It is not easy to study poverty in Boston. But take a little inland town, which few persons migrate into, you will find the miserable families have commonly been so, for a hundred years; that many of them are descended from the "servants," or white slaves, brought here by our fathers; that such as fall from the comfortable classes, are commonly made miserable by their own fault, sometimes by idleness, which is certainly a sin, for any man who will not work, and persists in living, eats the bread of some other man, either begged or stolen--but chiefly by intemperance. Three fourths of the poverty of this character, is to be attributed to this cause.

Now there is a tendency in poverty to drive the ablest men to work, and so get rid of the poverty, and this I take it is the providential design thereof. Poverty, like an armed man, stalks in the rear of the social march, huge and haggard, and gaunt and grim, to scare the lazy, to goad the idle with his sword, to trample and slay the obstinate sluggard. But he treads also the feeble under his feet, for no fault of theirs, only for the misfortune of being born in the rear of society. But in poverty there is also a tendency to intimidate, to enfeeble, to benumb. The poverty of the strong man compels him to toil; but with the weak, the destruction of the poor is his poverty. An active man is awakened from his sleep by the cold; he arises and seeks more covering; the indolent, or the feeble, shiver on till morning, benumbed and enfeebled by the cold. So weakness begets weakness; poverty, poverty; intemperance, intemperance; crime, crime.

Every thing is against the poor man; he pays the dearest tax, the highest rent for his house, the dearest price for all he eats or wears. The poor cannot watch their opportunity, and take advantage of the markets, as other men. They have the most numerous temptations to intemperance and crime; they have the poorest safeguards from these evils. If the chief value of wealth, as a rich man tells us, be this--that "it renders its owner independent of others," then on what shall the poor men lean, neglected and despised by others, looked on as loathsome, and held in contempt, shut out even from the sermons and the prayers of respectable men? It is no marvel if they cease to respect themselves.

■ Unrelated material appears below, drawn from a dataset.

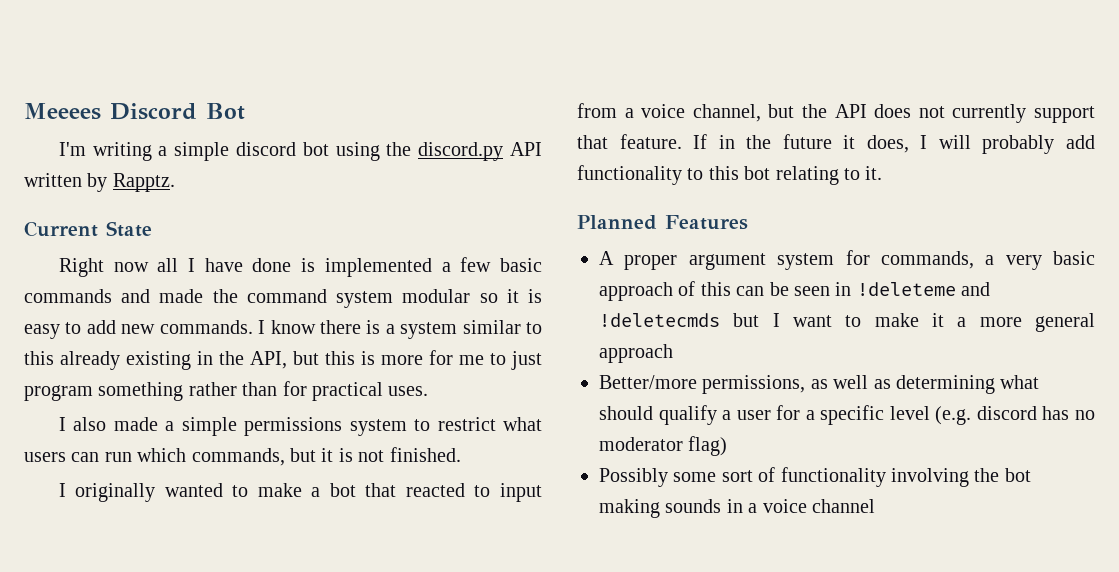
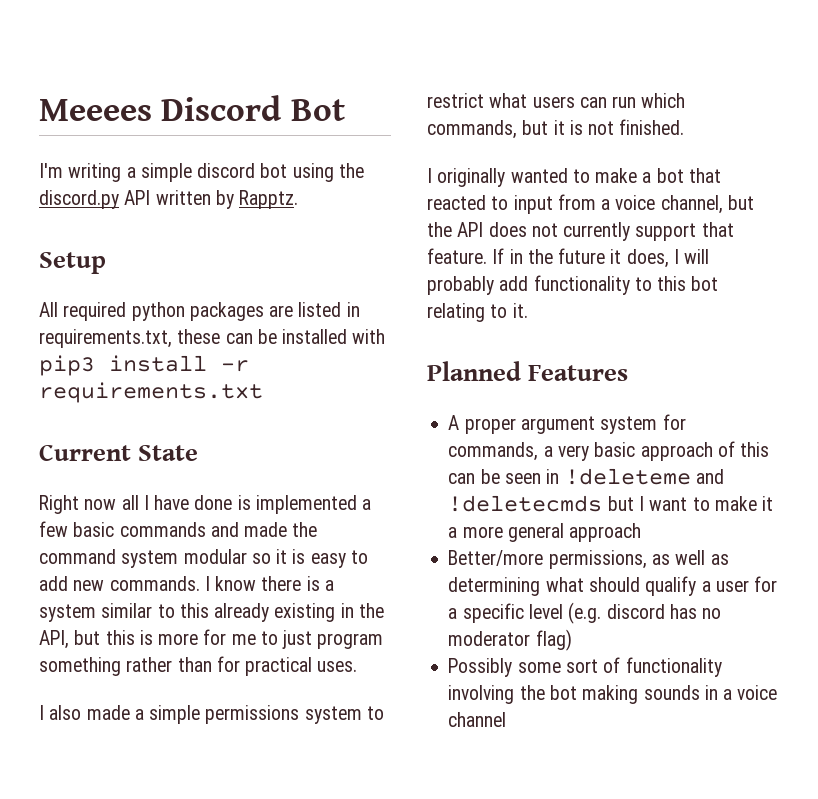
(175, 182) none -> [39,252,106,274] [39,302,360,321] [39,329,386,348] [39,355,249,376] [39,382,263,403] // Setup // All required python packages are listed in requirements.txt, these can be installed with pip3 install -r requirements.txt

The poor are the most obnoxious to disease; their children are not only most numerous, but most unhealthy. More than half of the children of that class, perish at the age of five. Amongst the poor, infectious diseases rage with frightful violence. The mortality in that class is amazing. If things are to continue as now, I thank God it is so. If Death is their only guardian, he is at least powerful, and does not scorn his work.

In addition to the poor, whom these causes have made and kept in poverty, the needy of other lands flock hither. The nobility of old England, so zealous in pursuing their game, in keeping their entails unbroken, and primogeniture safe, have sent their beggary to New England, to be supported by the crumbs that fall from our table. So, in the same New England city, the extremes of society are brought together. Here is health, elegance, cultivation, sobriety, decency, refinement--I wish there was more of it; there is poverty, ignorance, drunkenness, violence, crime, in most odious forms--starvation! We have our St. Giles's and St. James's; our nobility, not a whit less noble than the noblest of other lands, and our beggars, both in a Christian city. Amid the needy population, Misery and Death have found their parish. Who shall dare stop his ears, when they preach their awful denunciation of want and woe?

Good men ask, What shall we do? Foreign poverty has had this good effect; it has shamed or frightened the American beggar into industry and thrift.

Poverty will not be removed till the causes thereof are removed. There are some who look for a great social revolution. So do I; only I do not look for it to come about suddenly, or by mechanical means. We are in a social revolution, and do not know it. While I cannot accept the peculiar doctrines of the Associationists, I rejoice in their existence. I sympathize with their hope. They point out the evils of society, and that is something. They propose a method of removing its evils. I do not believe in that method, but mankind will probably make many experiments before we hit upon the right one. For my own part, I confess I do not see any way of removing poverty wholly or entirely, in one or two, or in four or five generations. I think it will linger for some ages to come. Like the snow, it is to be removed by a general elevation of the temperature of the air, not all at once, and will long hang about the dark and cold places of the world. But I do think it will at last be overcome, so that a man who cannot subsist, will be as rare as a cannibal. "Ye have the poor with you always," said Jesus, and many who remember this, forget that he also said, "and when soever ye will, ye may do them good." I expect to see a mitigation of poverty in this country, and that before long.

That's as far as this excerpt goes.